A parlamentar, afirmou ainda que o Conselho é um peça importante na prevenção e na efetivação das políticas públicas anti drogas que de fato, tem sido inexistentes no município. "Entendo que o conselho faz parte de uma das principais respostas que a nossa sociedade anseia, ele pode auxiliar e direcionar ações para problemas como a violência porque a gente sabe que a droga é o pano de fundo da maioria dos casos de violência em nossa cidade." Destacou Marli Ribeiro.
O Conselho Municipal Anti Drogas de Paracatu – COMAD, foi criado em 2010 e as instituições representadas iniciaram um intenso trabalho de prevenção, apoio às entidades que trabalham com recuperação e parceria com Polícia Civil e Militar.
No primeiro ano de mandato do Governo Condé o COMAD realizou palestras em Escolas, promoveu caminhadas com estudantes da rede pública, implantou o programa “Drogas Nunca Mais”, realizou conferência para criação e aprovação do PROMAD (Programa Municipal de Atividades contras as Drogas), distribuiu cartilhas com orientações para Professores e alunos de Paracatu sobre questões relacionadas às drogas, conseguiu doação e entregou veículos a entidades que trabalham com recuperação de drogados e alcoólatras, realizou parcerias e convênios com Faculdades e ainda construiu uma rede entre Conselhos Anti Drogas de várias cidades do Noroeste de Minas, promovendo uma troca de experiência e facilitando a intervenção junto ao governo estadual e federal.
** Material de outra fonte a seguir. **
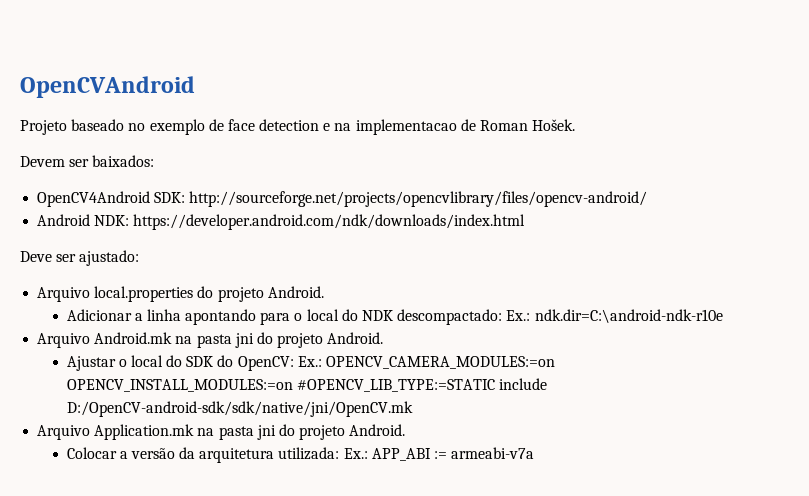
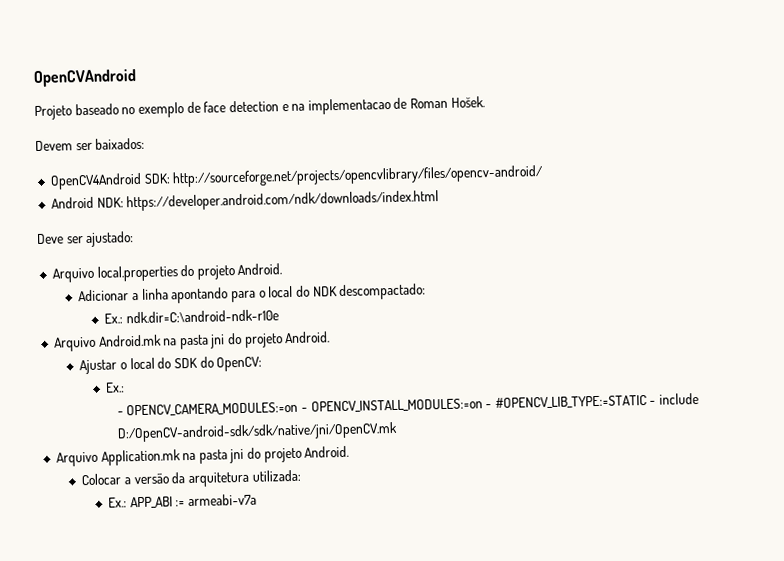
(503, 317) none -> (427, 292) //
[297,356,555,369] [66,379,495,392] Ex.: OPENCV_CAMERA_MODULES:=on OPENCV_INSTALL_MODULES:=on #OPENCV_LIB_TYPE:=STATIC -> [104,382,125,393] [116,395,657,417] // Ex.: // - OPENCV_CAMERA_MODULES:=on - OPENCV_INSTALL_MODULES:=on - #OPENCV_LIB_TYPE:=STATIC -
(340, 453) none -> (301, 475) //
Em julho de 2013, porém, a Presidente do Conselho Municipal Anti Drogas, ex Secretária de Ação Social, Vera Lemos foi exonerada na primeira mudança no feita no Secretariado, e para seu lugar, foi nomeada a atual gestora Ana Amélia Medeiros, que assumiu o comando dos Conselhos e demonstrando bastante divergência com os trabalhos do COMAD e da ex-secretária, bem como a alguns outros membros do conselho, causando desconforto durante as reuniões com representantes de entidades.
O representante da OAB no Conselho lembra que as reuniões passaram a ter a pauta baseada apenas nas diferenças pessoais entre a Secretária e a ex-Secretária.
 “A gente gastava tempo pra ir as reuniões, pra contribuir, mas quando a gente chegava, só via embate pessoal entre a atual Secretária e a ex-secretária, por isso resolvi deixar o conselho, pois não estava mais acontecendo nada de produtivo.”  Afirma o Advogado Paulo Anacleto.
Representantes de algumas Secretarias que faziam parte do COMAD relataram à nossa reportagem que eram impedidos de participar das reuniões o que também inviabilizava a realização das reuniões. “-Eu ficava a toa o dia inteiro mas quando faltavam 10 minutos pra reunião, a Secretária me mandava fazer alguma coisa fora da secretaria falando que era urgente, só pra eu não participar das reuniões.” Relatou um servidor, que pede para não ser identificado na reportagem.
As reuniões do Conselho que muitas vezes contavam com mais de até 20 pessoas representando instituições de prevenção, recuperação, repreensão e combate as drogas foram ficando cada vez menos produtivas, as pessoas de bem foram se afastando e as atividades diminuindo.

Os COMAD’s compõe o Sistema Nacional de Políticas Públicas sobre Drogas (SISNAD). Entre outras atribuições, é responsável por propor a Política Municipal sobre Drogas e fomentar pesquisas sobre aspectos educacionais, sociais , culturais e econômicos decorrentes do consumo e da oferta de substâncias psicoativas lícitas e ilícitas além de enviar relatórios mensais à SENAD (Secretaria Nacional Antidrogas) para que, entre outros objetivos, tenha acesso aos recursos do Fundo Nacional Anti Drogas (FUNAD).